$ cat post/the-branch-was-deleted-/-i-wrote-it-and-forgot-why-/-the-shell-recalls-it.md

the branch was deleted / I wrote it and forgot why / the shell recalls it


Title: A Muddle of Monitors and Mirages


September 28, 2009. I was just hitting my stride as an engineer at a startup, trying to make sense of the rapidly shifting landscape around me. The cloud vs. colo debates raged on, Git was gaining serious traction, and everyone seemed to be running off some flavor of Agile or Scrum—though we were still figuring out exactly which flavor suited us best.

We were wrestling with deploying applications in our data center racks, constantly battling latency and performance issues. Our infrastructure was a mix of custom scripts and hand-rolled solutions, and the only way to monitor it was through a hodgepodge of tools. Every night at around 3 AM, I’d be paged because something had gone south—a server went down, an application crashed—and my brain would scramble trying to figure out what was wrong.

One evening, I found myself staring at a screen full of monochrome graphs and logs, trying to decipher the cause of an outage. The stack trace wasn’t much help; it pointed to some obscure function in our custom logging library. I spent hours stepping through it line by line, wondering if I should have paid more attention to that library during code reviews.

Just as I was about to give up and restart the server (which was a major pain since we had no automated deployment), my colleague Josh walked by my desk. “Hey,” he said, “I saw you were paged earlier. Want me to take a look?” His offer brought back memories of when I first joined the team and would seek his advice on everything.

Josh took over the investigation, and after a few minutes of poking around, he found the culprit—a configuration file that had been accidentally overwritten during a deployment. Once we fixed it, everything was back up and running in no time. It was a small victory, but every victory counted.

Meanwhile, the tech world outside our bubble continued to buzz with excitement over new tools and platforms. GitHub had just launched, making version control more accessible than ever before. I remember being fascinated by their web interface; it seemed so much simpler compared to what we were using at the time. But GitHub was still in its early days, and we didn’t have the resources to switch over yet.

The iPhone SDK was also making waves, but our focus on building scalable infrastructure left little room for exploring mobile app development. Still, I couldn’t help but think about how these new technologies could impact us down the line.

During one of our stand-ups, someone brought up the concept of “the duct tape programmer”—someone who can make do with whatever tools are at hand and get things done. I felt a pang of pride and some measure of self-doubt. We were often in a rush to fix problems quickly without always considering long-term solutions.

The economic crash was hitting us too, as it did many other tech companies. Layoffs were starting to happen, and the pressure to cut costs was real. We had to be careful about how we spent our time and resources, even when there were shiny new tools like Hadoop or AWS EC2 that could potentially save us a lot of work.
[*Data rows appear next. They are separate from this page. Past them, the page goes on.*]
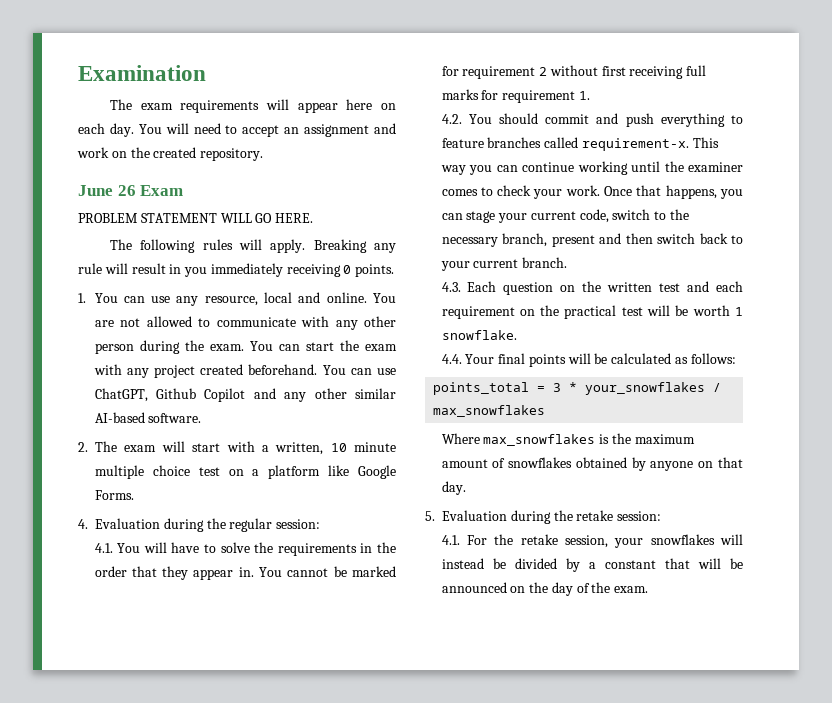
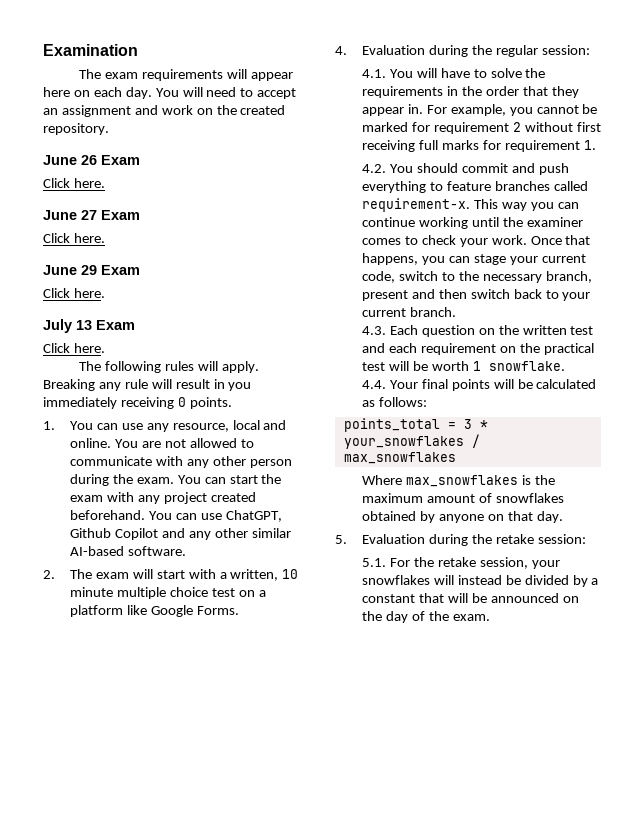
  June 26 Exam
- PROBLEM STATEMENT WILL GO HERE.
+ Click here.
+ June 27 Exam
+ Click here.
+ June 29 Exam
+ Click here.
+ July 13 Exam
+ Click here.
- You cannot be marked for requirement 2 without first receiving full marks for requirement 1.
+ For example, you cannot be marked for requirement 2 without first receiving full marks for requirement 1.
- 4.1. For the retake session, your snowflakes will instead be divided by a constant that will be announced on the day of the exam.
+ 5.1. For the retake session, your snowflakes will instead be divided by a constant that will be announced on the day of the exam.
One day, my team proposed switching from our old server monitoring tool to something more modern. The idea was enticing—less code, fewer servers, and happier engineers. But as we delved deeper into it, we realized that migrating would be a major effort, and the benefits weren’t immediately clear. We ended up sticking with what we knew until we could justify the switch.
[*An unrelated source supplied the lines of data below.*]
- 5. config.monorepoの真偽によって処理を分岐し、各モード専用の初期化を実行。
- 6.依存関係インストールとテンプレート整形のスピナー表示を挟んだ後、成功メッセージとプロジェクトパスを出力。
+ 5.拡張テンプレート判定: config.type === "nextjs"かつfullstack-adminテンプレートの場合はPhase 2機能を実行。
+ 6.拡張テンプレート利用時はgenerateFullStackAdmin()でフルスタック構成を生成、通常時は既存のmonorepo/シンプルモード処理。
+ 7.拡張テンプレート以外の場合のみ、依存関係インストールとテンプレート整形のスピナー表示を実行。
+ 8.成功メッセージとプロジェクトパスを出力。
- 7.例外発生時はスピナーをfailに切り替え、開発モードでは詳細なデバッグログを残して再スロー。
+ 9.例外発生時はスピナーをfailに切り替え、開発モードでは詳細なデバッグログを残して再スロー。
As I look back on September 2009, it feels like everything was in flux. Technologies were changing faster than anyone could keep up, and every day brought new challenges and decisions to make. But that’s also what kept things interesting—always pushing us to adapt and innovate.

And so we soldiered on, deploying fixes, writing code, and trying our best to stay ahead of the curve. It wasn’t always easy, but it was a learning experience that shaped me as an engineer and a leader.


This journal entry aims to capture the spirit of that time, reflecting on the challenges and experiences without overly summarizing external events.